This is not an extreme: program equivalence must be defined relative to a notion of observation.

The most common definition in PL research is contextual equivalence. In contextual equivalence, the idea is that we observe programs by using them as components of larger programs (the context). So if two programs compute the same final value for all contexts, then they are judged to be equal. Since this definition quantifies over all possible program contexts, it is difficult to work with directly. So a typical research program in PL is to find compositional reasoning principles which imply contextual equivalence.

However, this is not the only possible notion of observation. For example, we can easily say that the memory, time, or power behavior of a program is observable.

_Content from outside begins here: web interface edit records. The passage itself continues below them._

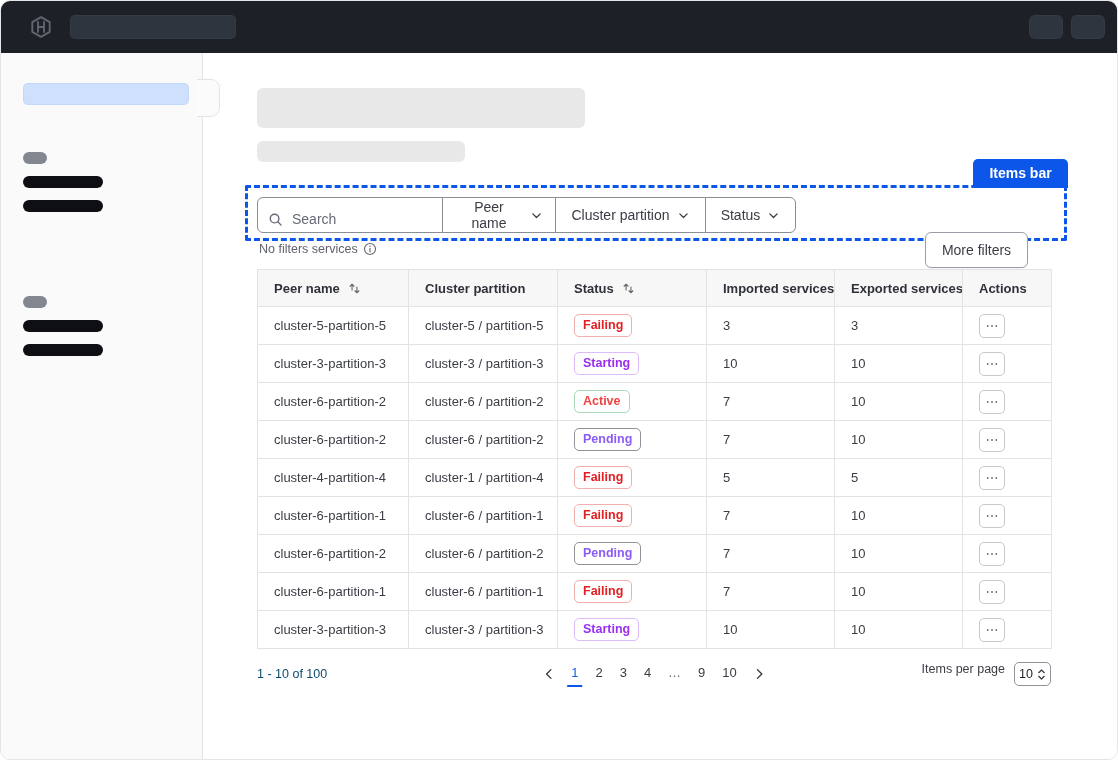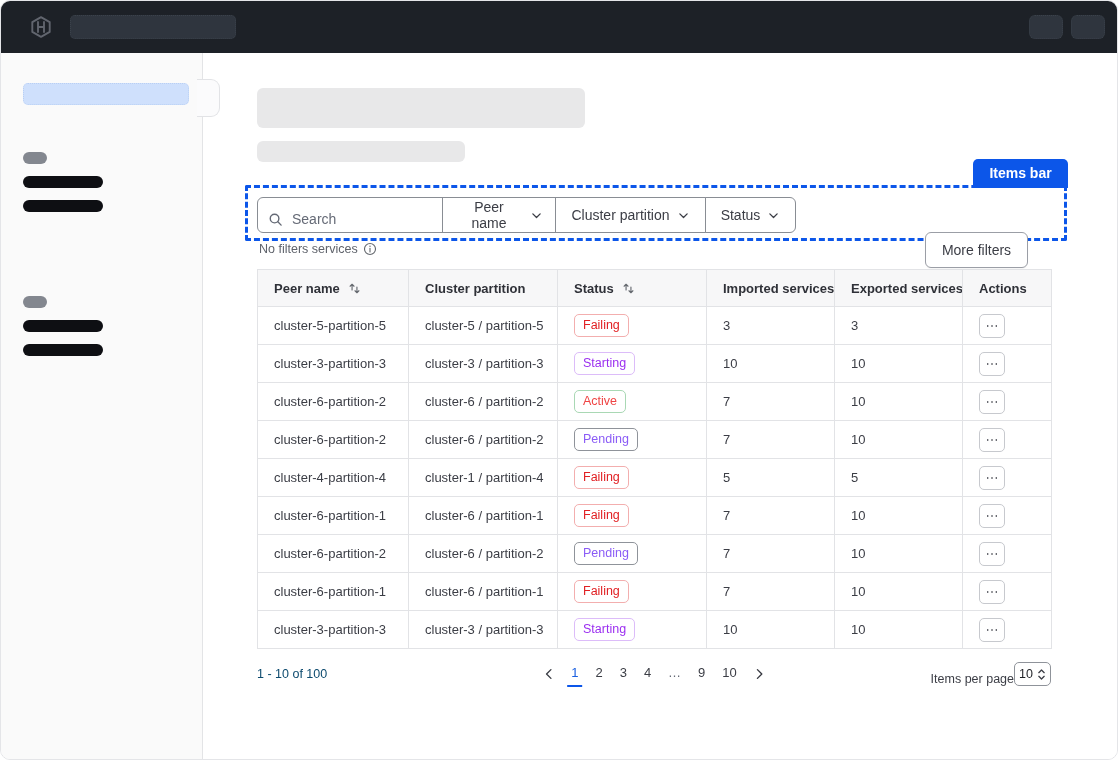--- a/index.html
+++ b/index.html
@@ -52,7 +52,7 @@
   th.th-right, td.td-right { text-align:right; }
   td.td-actions { text-align:right; padding-right:10px; }
 
-  .badge { display:inline-block; padding:2px 8px; border-radius:5px; font-size:12.5px; line-height:17px; border:1px solid; background:#fff; }
+  .badge { display:inline-block; padding:2px 8px; border-radius:5px; font-size:12.5px; line-height:17px; border:1px solid; background:#fff;font-weight:bold; }
   .badge--failing  { color:#e12023; border-color:#f3aeae; }
   .badge--starting { color:#9b2ff0; border-color:#dcbcf9; }
   .badge--active   { color:#ef4444; border-color:#a9d8b4; }

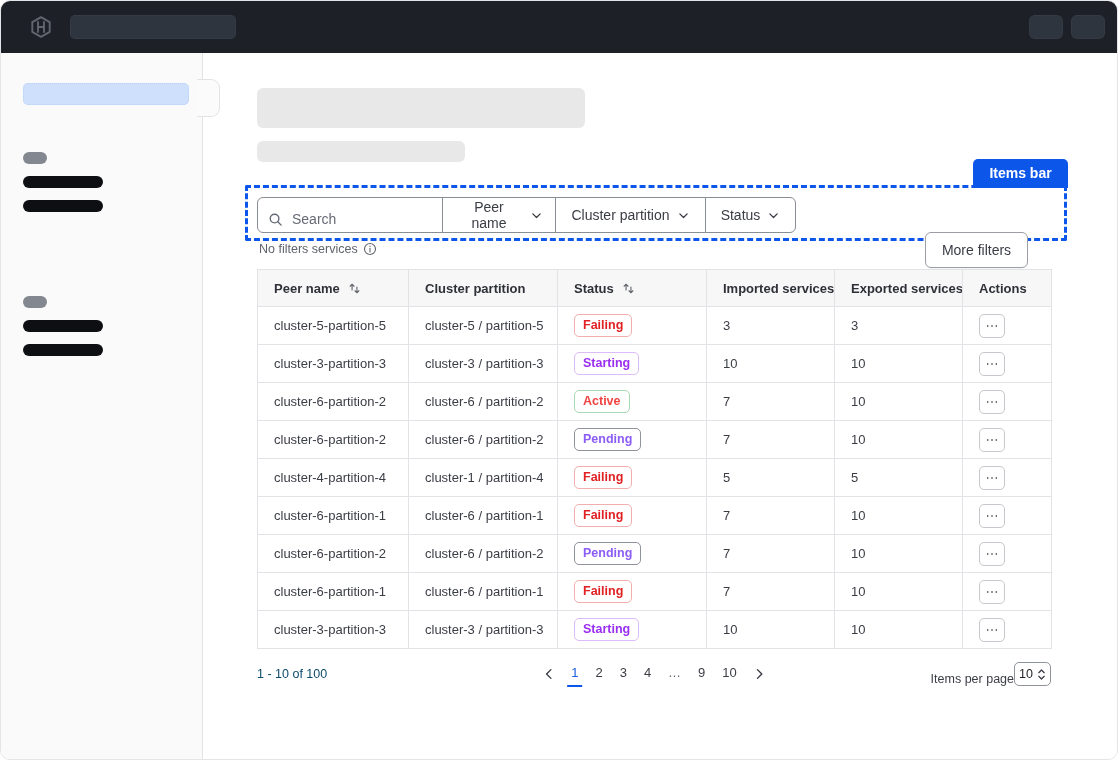--- a/index.html
+++ b/index.html
@@ -69,7 +69,7 @@
   .page--active { color:#1a5fe0; border-bottom-color:#0c56e9; }
   .page--ellipsis { color:#656a76; cursor:default; }
   .pg-btn { background:none; border:none; padding:2px; cursor:pointer; display:inline-flex; align-items:center; }
-  .ipp { margin-left:auto; display:flex; align-items:flex-end; }
+  .ipp { margin-left:auto; display:flex; align-items:flex-start; gap:9px; }
   .ipp-label { font-size:12.5px; color:#3b3d45; }
   .ipp-select { display:flex; align-items:center; justify-content:center; gap:4px; width:37px; height:24px; box-sizing:border-box; border:1px solid #8f939a; border-radius:5px; background:#fff; font-size:12.5px; color:#1f2126; cursor:pointer; font-family:inherit; padding:0; }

In this case, fewer program equivalences hold, since we can distinguish more programs (eg, mergesort is now distinguishable from quicksort). If you want to (say) design languages immune to timing channel attacks, or to design space-bounded programming languages, then this is the sort of thing you have to do.

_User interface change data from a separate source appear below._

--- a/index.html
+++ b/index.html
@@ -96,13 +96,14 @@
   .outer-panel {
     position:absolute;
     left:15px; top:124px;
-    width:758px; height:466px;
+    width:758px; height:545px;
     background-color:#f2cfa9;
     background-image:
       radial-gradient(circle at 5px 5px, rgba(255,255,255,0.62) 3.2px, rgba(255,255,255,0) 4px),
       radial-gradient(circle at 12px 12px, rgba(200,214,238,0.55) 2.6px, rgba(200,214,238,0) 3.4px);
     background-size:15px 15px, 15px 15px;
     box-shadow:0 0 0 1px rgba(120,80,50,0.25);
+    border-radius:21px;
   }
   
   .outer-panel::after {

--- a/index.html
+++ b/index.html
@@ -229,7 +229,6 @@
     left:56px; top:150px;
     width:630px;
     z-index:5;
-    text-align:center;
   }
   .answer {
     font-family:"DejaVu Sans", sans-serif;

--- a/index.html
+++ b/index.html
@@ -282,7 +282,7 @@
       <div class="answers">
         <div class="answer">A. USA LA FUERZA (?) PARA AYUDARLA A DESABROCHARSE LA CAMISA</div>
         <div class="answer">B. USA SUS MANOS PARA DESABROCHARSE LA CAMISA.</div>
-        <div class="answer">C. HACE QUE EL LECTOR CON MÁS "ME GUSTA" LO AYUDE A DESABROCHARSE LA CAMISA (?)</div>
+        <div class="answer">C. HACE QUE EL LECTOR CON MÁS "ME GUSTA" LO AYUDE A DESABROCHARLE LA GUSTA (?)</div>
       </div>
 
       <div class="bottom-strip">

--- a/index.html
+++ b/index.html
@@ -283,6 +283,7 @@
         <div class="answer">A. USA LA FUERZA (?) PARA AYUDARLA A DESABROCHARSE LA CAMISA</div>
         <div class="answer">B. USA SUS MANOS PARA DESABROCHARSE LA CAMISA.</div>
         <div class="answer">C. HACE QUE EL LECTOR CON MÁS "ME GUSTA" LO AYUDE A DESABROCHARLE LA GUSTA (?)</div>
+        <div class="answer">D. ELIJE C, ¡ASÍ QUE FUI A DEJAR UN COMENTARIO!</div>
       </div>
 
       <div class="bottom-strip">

Also, we may choose to judge some of the intermediate states of a computation as observable. This always happens for concurrent languages, due to the possibility of interference. But you might want to take this view even for sequential languages --- for example, if you want to ensure that no computations store unencrypted data in main memory, then you have to regard writes to main memory as observable.

Basically, there is no single notion of program equivalence; it is always relative to the notion of observation you pick, and that depends on the application you have in mind.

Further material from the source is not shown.